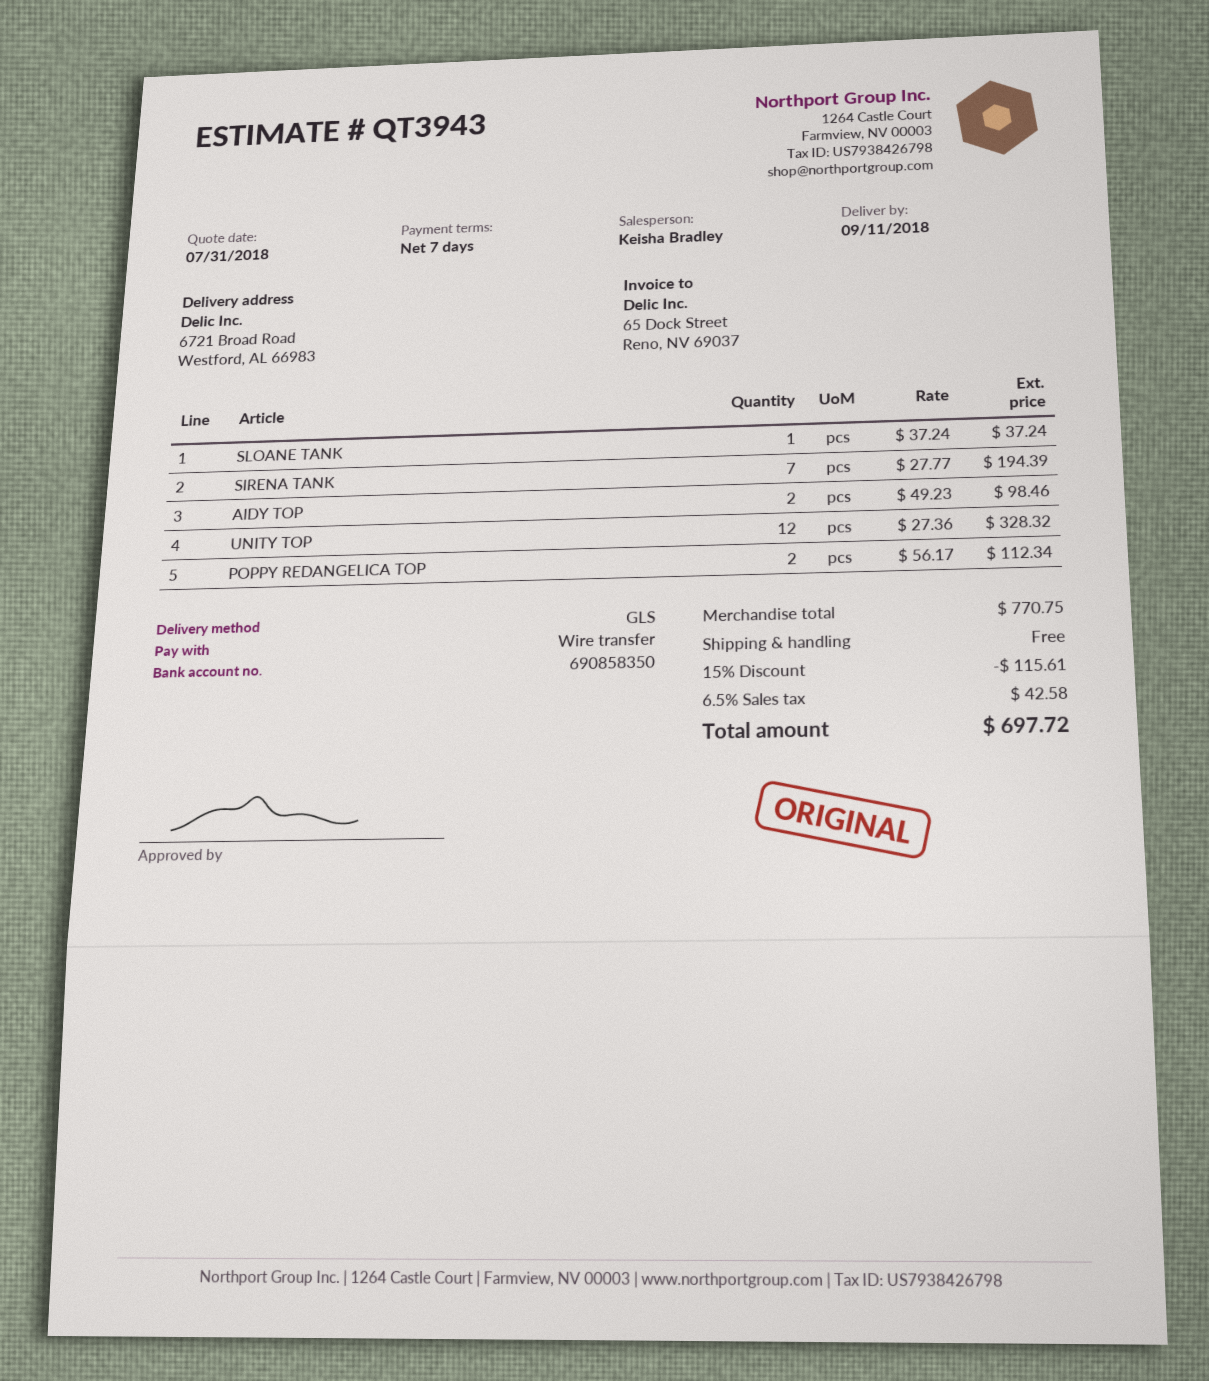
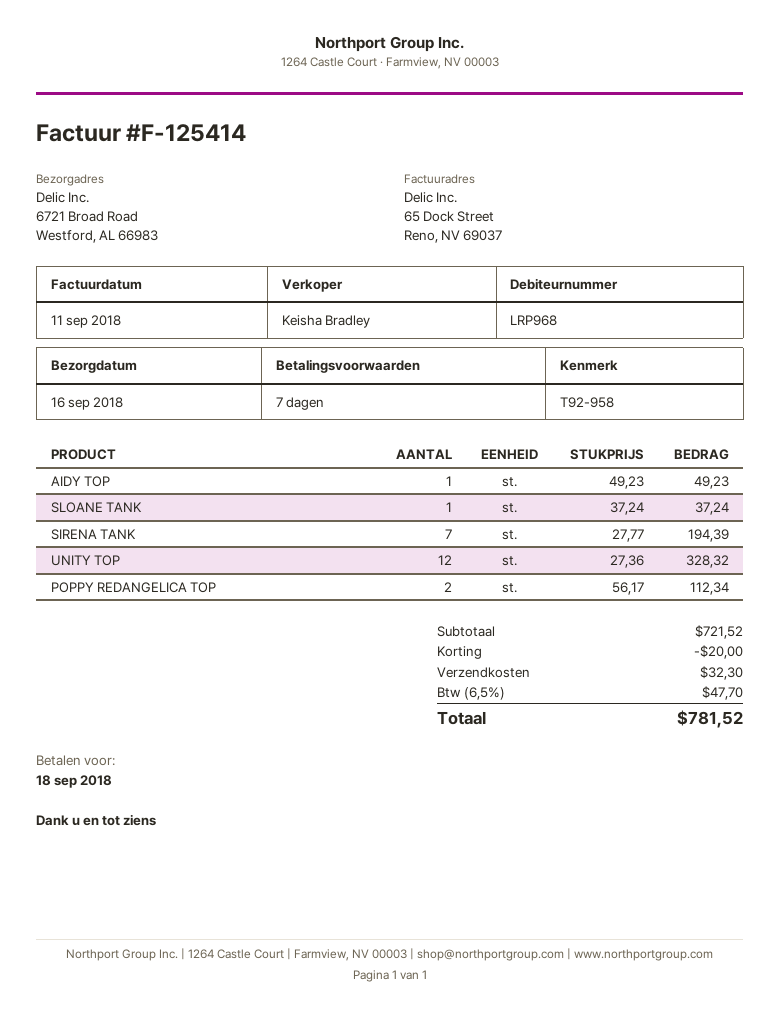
delivery date: 2018-09-11 -> 2018-09-16
AIDY TOP: 2 x 49.23 = 98.46 -> 1 x 49.23 = 49.23
subtotal: 770.75 -> 721.52
discount: 115.61 -> 20.00
shipping: 0.00 -> 32.30
tax: 6.5% = 42.58 -> 6.5% = 47.70
total: 697.72 -> 781.52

....................

Work to be completed » Copy every record character for character. Skip the pictures.

Solution to the problem »
delivery date: 2018-09-11 -> 2018-09-16
AIDY TOP: 2 x 49.23 = 98.46 -> 1 x 49.23 = 49.23
subtotal: 770.75 -> 721.52
discount: 115.61 -> 20.00
shipping: 0.00 -> 32.30
tax: 6.5% = 42.58 -> 6.5% = 47.70
total: 697.72 -> 781.52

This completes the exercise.